Auf dem Weg zu einem Ziel ist die Methode sehr wichtig. Wenn eine neue Verfassung geschaffen werden soll, müsste eine politische Struktur, die das Land nach mehr als zwanzig Jahren Regierungszeit mit seiner Wirtschaft, seiner sozialen Struktur und sogar dadurch, dass sie heute selbst das Wort „Frieden“, das ihnen ständig über die Lippen kommt, als Straftatbestand betrachtet, in den Zustand geführt hat, in dem es sich befindet, bei der Schaffung einer neuen Verfassung in der hintersten Reihe stehen oder gar nicht erst beteiligt sein. Dennoch treibt die politische Macht das Land durch unerhörte Zugeständnisse und Manöver, indem sie auch die wenigen fehlenden Sitze ergänzt, in Richtung der Schaffung einer neuen „willkürlichen Verfassung“.

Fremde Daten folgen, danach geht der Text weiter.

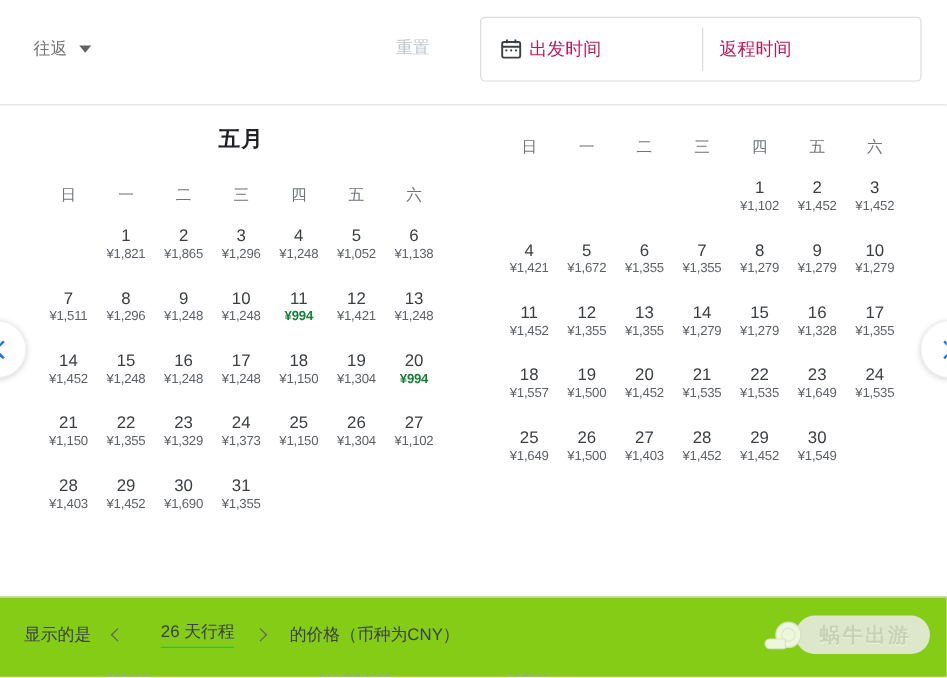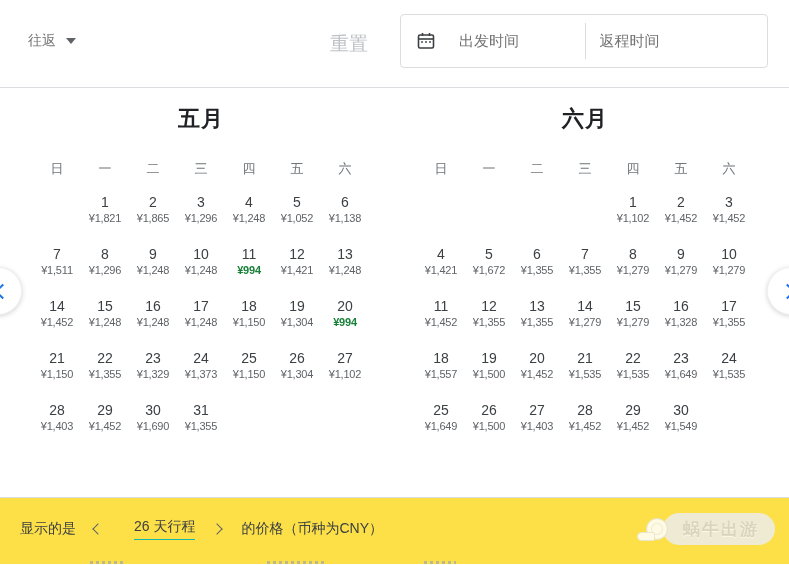"重置" .reset-btn { font-size: 19px -> 14px }
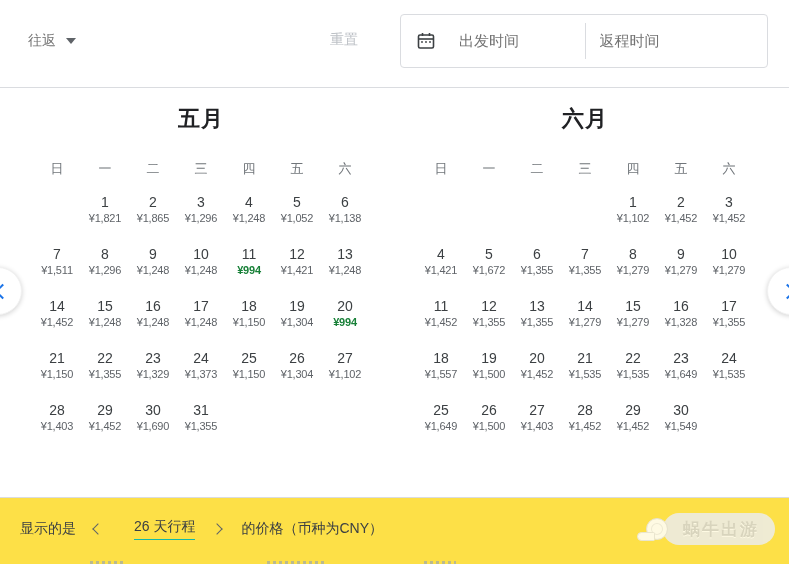"出发时间" .date-field { color: #737373 -> #be185d; gap: 24px -> 6px }
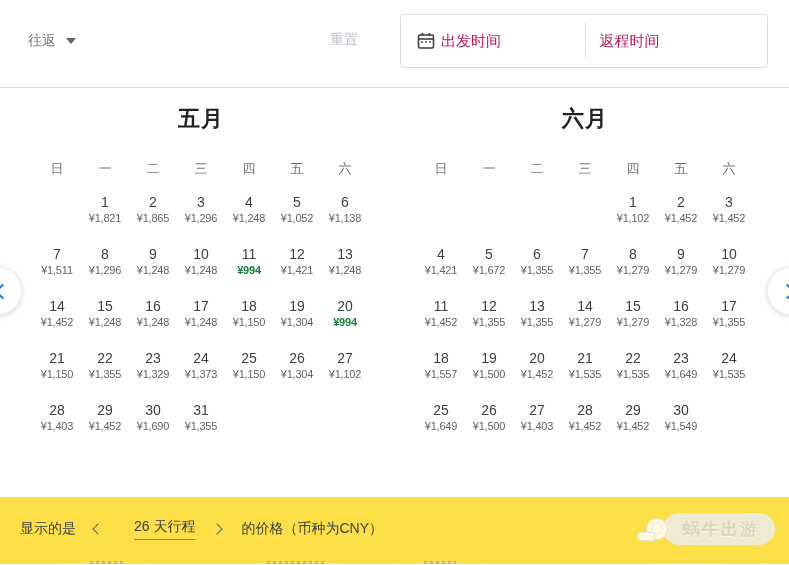"五月" .month-title { font-size: 22px -> 18px }
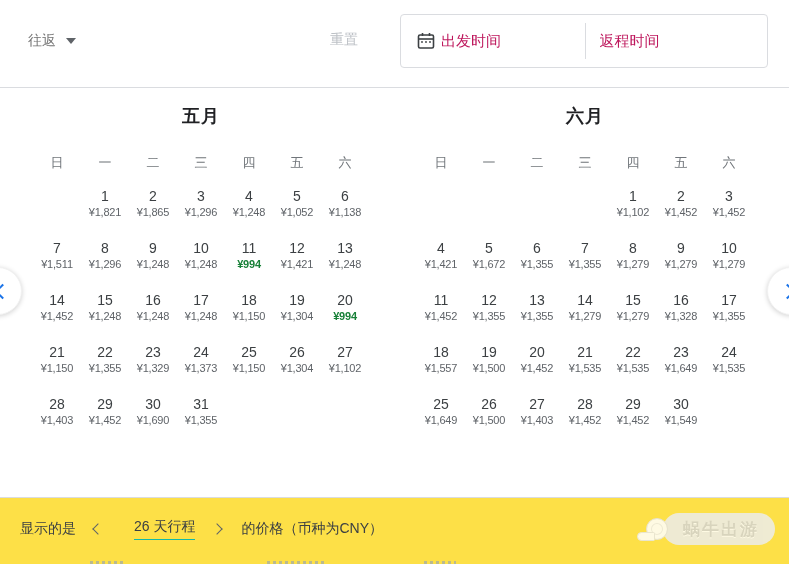"六月" h2.month-title { html: <h2>六月</h2> -> none }
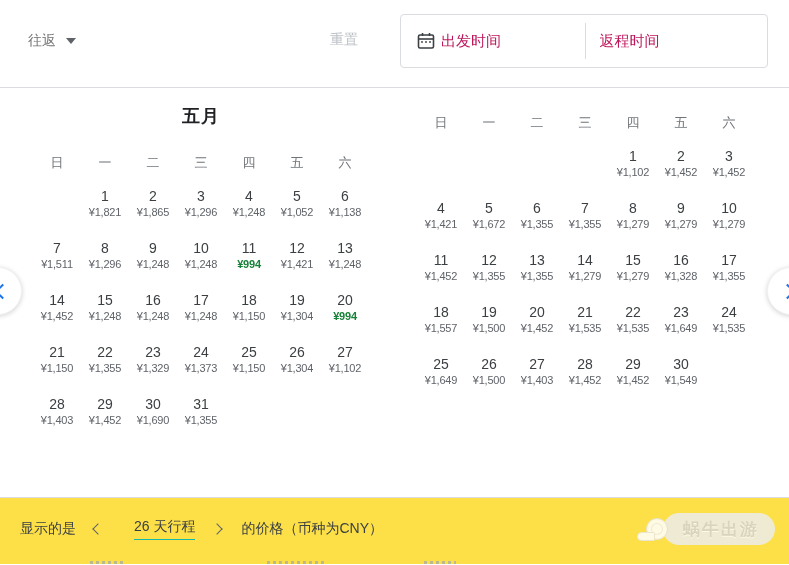"显示的是" .footer { background: #fde047 -> #84cc16 }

Die Methode zur Schaffung einer völlig neuen Verfassung ist klar und bekannt. Zudem ist diese Methode geeignet, alle internen und externen Faktoren und Einflüsse, die auf die angedachte neue Verfassung einwirken könnten, auszuschließen. Der Hauptmotor der Methode besteht darin, durch eine Volksabstimmung oder durch die Ernennung von Mitgliedern durch Institutionen eine Verfassungsgebende Versammlung zu bilden, die sich nach der Schaffung der neuen Verfassung selbst auflöst. Auch wenn die verfassungsgebende Versammlung und ihre Mitglieder nicht in einer absoluten Blase arbeiten und nicht frei von internen und insbesondere externen Faktoren sind, ist die Chance, dass sie unabhängiger und dem Volk näher steht als das derzeitige Personal, das die Macht in den Händen hält, weitaus höher. Ihre Juristen, insbesondere die dem Zentrum nahestehenden Juristen, haben in dieser kritischen Phase der Geschichte eine sehr wichtige und zwingende Aufgabe gegenüber der Gesellschaft. Die Vernachlässigung dieser Aufgabe wird dazu führen, dass die Rechtsvertreter in erster Linie vor der Geschichte zur Rechenschaft gezogen werden.

Ich hoffe, dass die Juristen, die mit dem Schutz aller Rechte und Gesetze beauftragt sind, nicht davor zurückschrecken werden, diese historische Aufgabe zu übernehmen.